WORK REQUIRED =
Each word in the data below should be copied exactly; the images should not.

[Records from a collection]

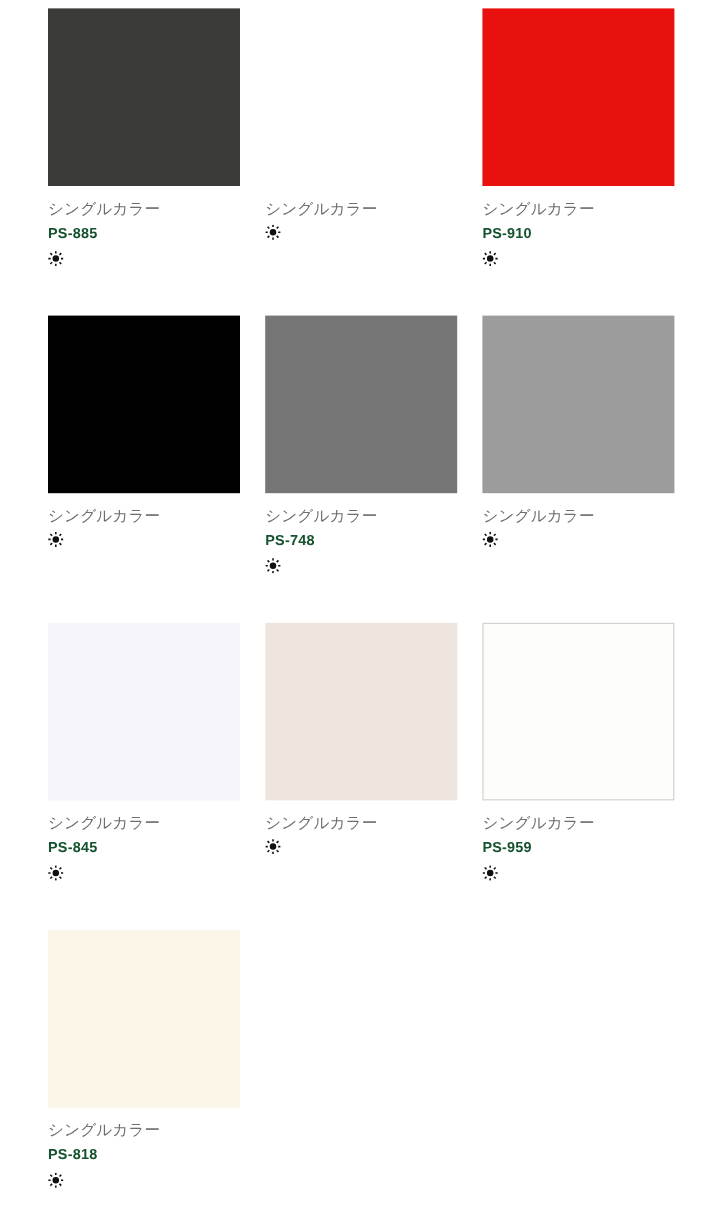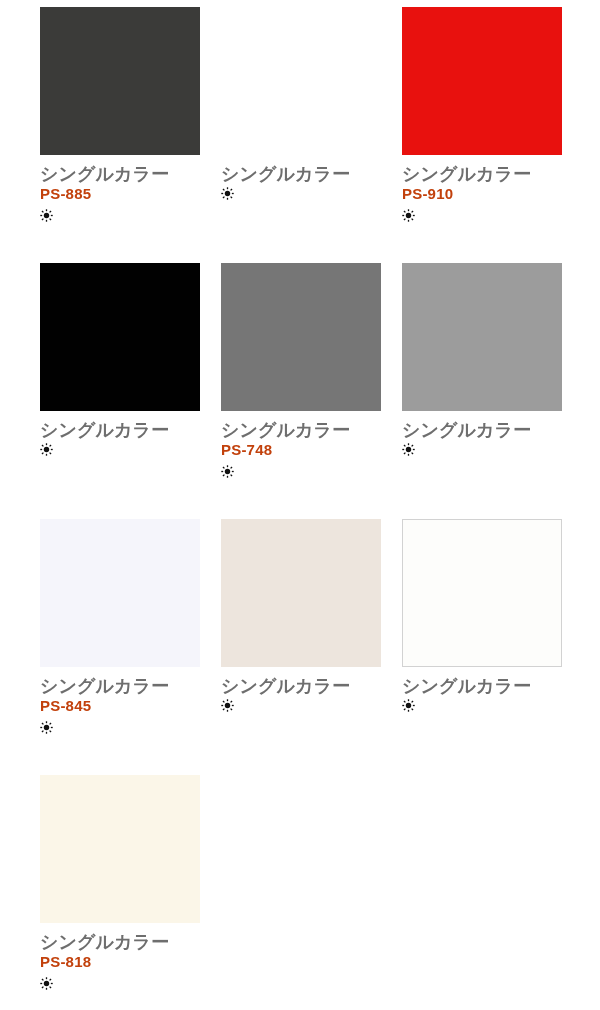--- a/index.html
+++ b/index.html
@@ -48,10 +48,10 @@
   }
 
   .swatch-kind {
-    font-size: 18px;
+    font-size: 13px;
     line-height: 16px;
     color: #6e6e6e;
-    font-weight: 700;
+    font-weight: 400;
     letter-spacing: 0.1px;
     white-space: nowrap;
   }

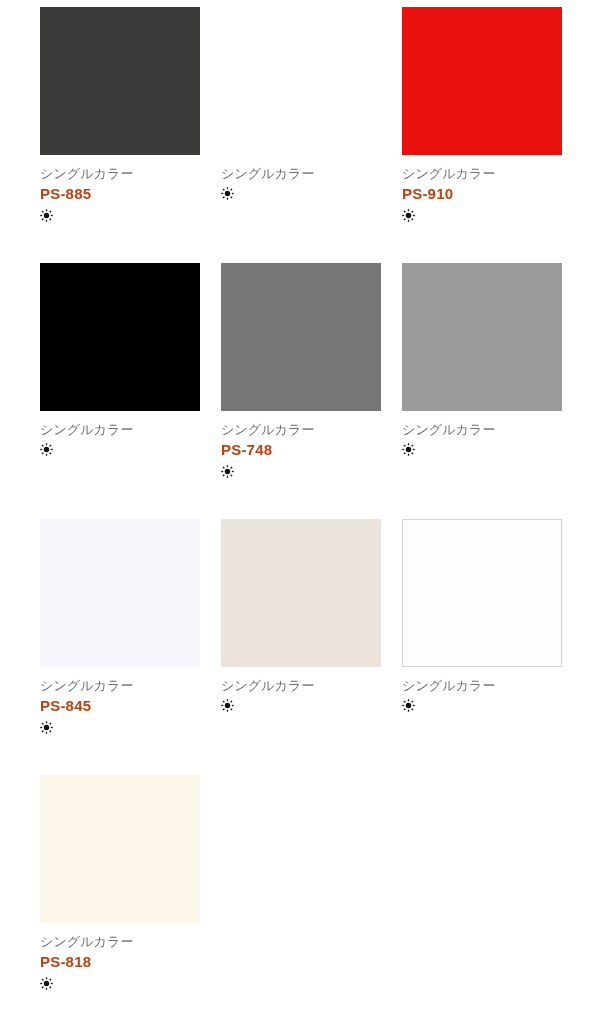--- a/index.html
+++ b/index.html
@@ -57,9 +57,9 @@
   }
 
   .swatch-code {
-    font-size: 15px;
+    font-size: 12px;
     line-height: 20px;
-    color: #c2410c;
+    color: #14532d;
     font-weight: bold;
     letter-spacing: 0.2px;
     margin-top: 2px;

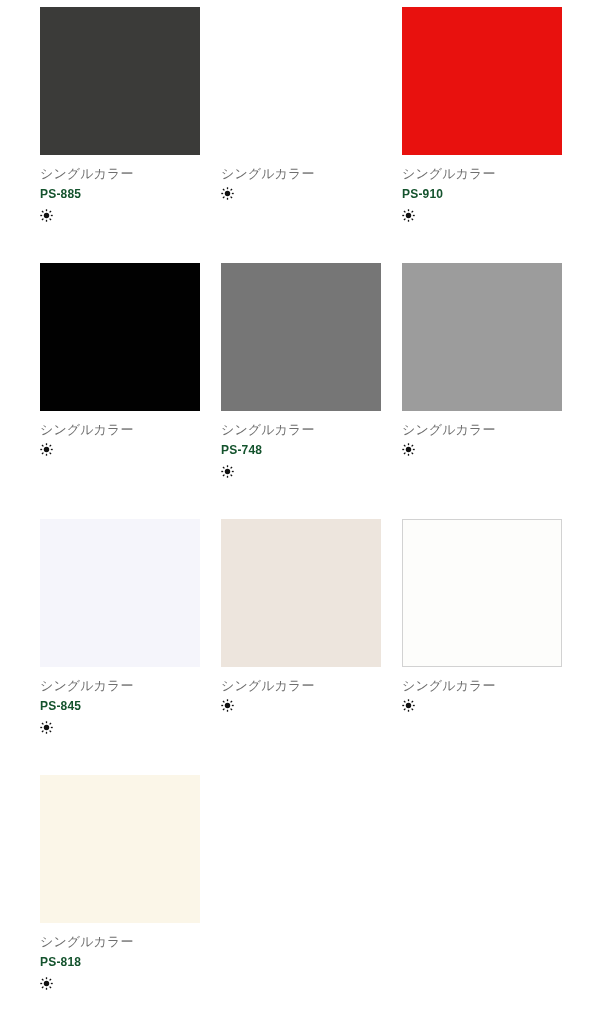--- a/index.html
+++ b/index.html
@@ -243,6 +243,7 @@
       <div class="swatch-chip has-border" style="background-color: rgb(253, 253, 251);"></div>
       <div class="swatch-meta">
         <div class="swatch-kind">シングルカラー</div>
+        <div class="swatch-code">PS-959</div>
         <div class="swatch-icon-row">
           <svg viewBox="0 0 24 24" class="sun-icon">
             <circle cx="12" cy="12" r="5" fill="#111111"></circle>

TASK RESPONSE =
--- a/index.html
+++ b/index.html
@@ -48,10 +48,10 @@
   }
 
   .swatch-kind {
-    font-size: 18px;
+    font-size: 13px;
     line-height: 16px;
     color: #6e6e6e;
-    font-weight: 700;
+    font-weight: 400;
     letter-spacing: 0.1px;
     white-space: nowrap;
   }

--- a/index.html
+++ b/index.html
@@ -57,9 +57,9 @@
   }
 
   .swatch-code {
-    font-size: 15px;
+    font-size: 12px;
     line-height: 20px;
-    color: #c2410c;
+    color: #14532d;
     font-weight: bold;
     letter-spacing: 0.2px;
     margin-top: 2px;

--- a/index.html
+++ b/index.html
@@ -243,6 +243,7 @@
       <div class="swatch-chip has-border" style="background-color: rgb(253, 253, 251);"></div>
       <div class="swatch-meta">
         <div class="swatch-kind">シングルカラー</div>
+        <div class="swatch-code">PS-959</div>
         <div class="swatch-icon-row">
           <svg viewBox="0 0 24 24" class="sun-icon">
             <circle cx="12" cy="12" r="5" fill="#111111"></circle>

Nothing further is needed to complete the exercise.